▶ What to do
Each line of the entries below that includes "introduction" belongs in your answer.

(Extracted records)
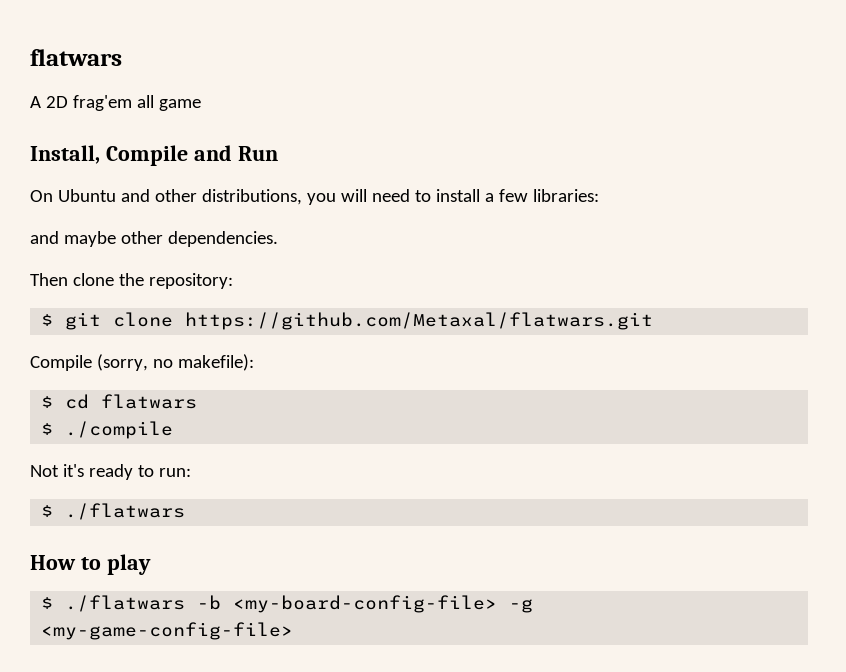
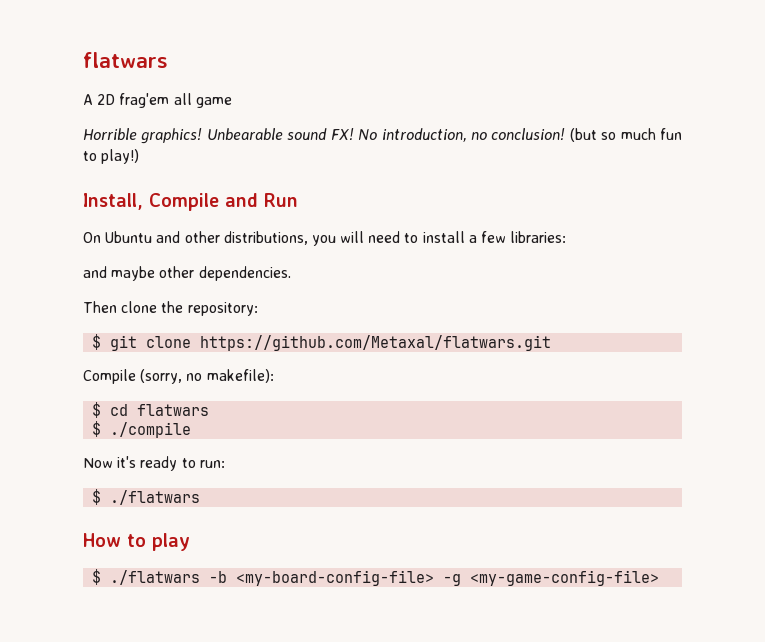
(201, 105) none -> [83,128,682,144] [83,149,140,164] // Horrible graphics! Unbearable sound FX! No introduction, no conclusion! (but so much fun to play!)
[30,465,59,477] Not -> [83,458,113,468] Now

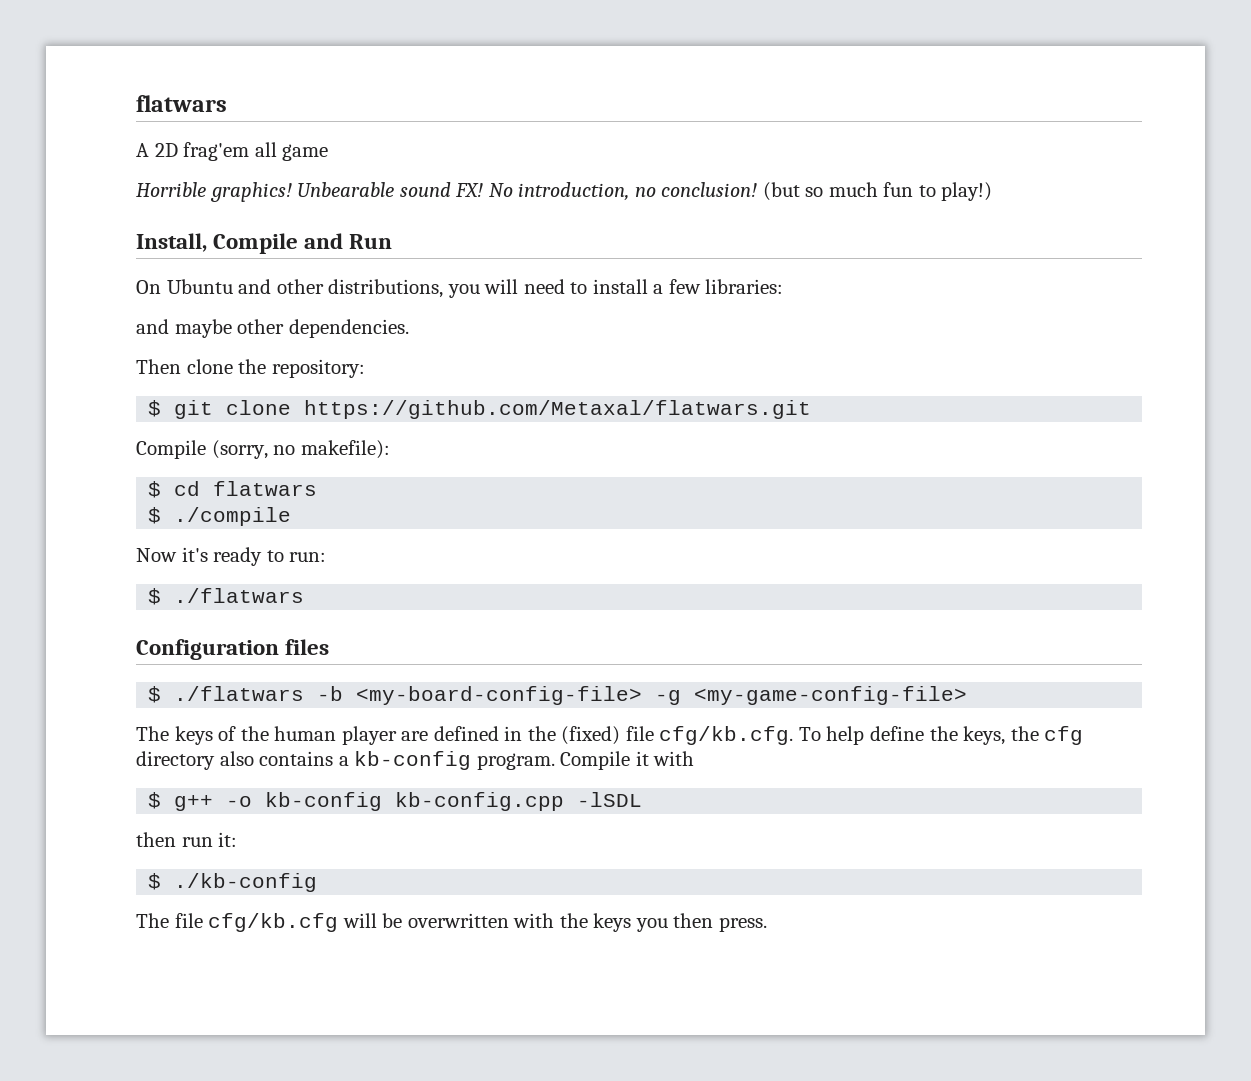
[83,533,190,551] How to play -> [136,639,330,660] Configuration files
(660, 578) none -> [136,726,1084,745] [136,751,695,770] [148,792,643,811] [136,832,238,847] [148,873,318,892] [136,913,767,932] // The keys of the human player are defined in the (fixed) file cfg/kb.cfg. To help define the keys, the cfg directory also contains a kb-config program. Compile it with // $ g++ -o kb-config kb-config.cpp -lSDL // then run it: // $ ./kb-config // The file cfg/kb.cfg will be overwritten with the keys you then press.

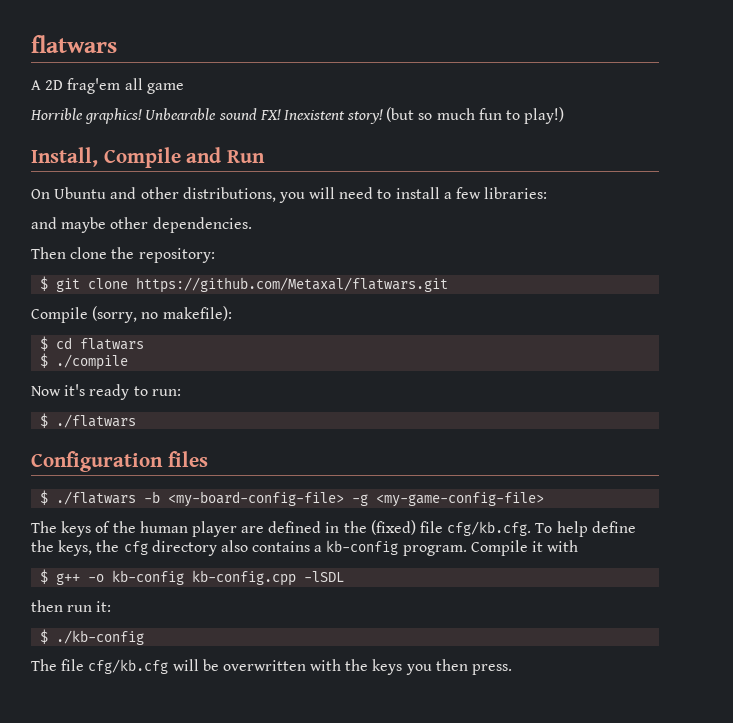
[488,182,758,201] No introduction, no conclusion! -> [283,109,384,124] Inexistent story!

▶ Written response
(201, 105) none -> [83,128,682,144] [83,149,140,164] // Horrible graphics! Unbearable sound FX! No introduction, no conclusion! (but so much fun to play!)
[488,182,758,201] No introduction, no conclusion! -> [283,109,384,124] Inexistent story!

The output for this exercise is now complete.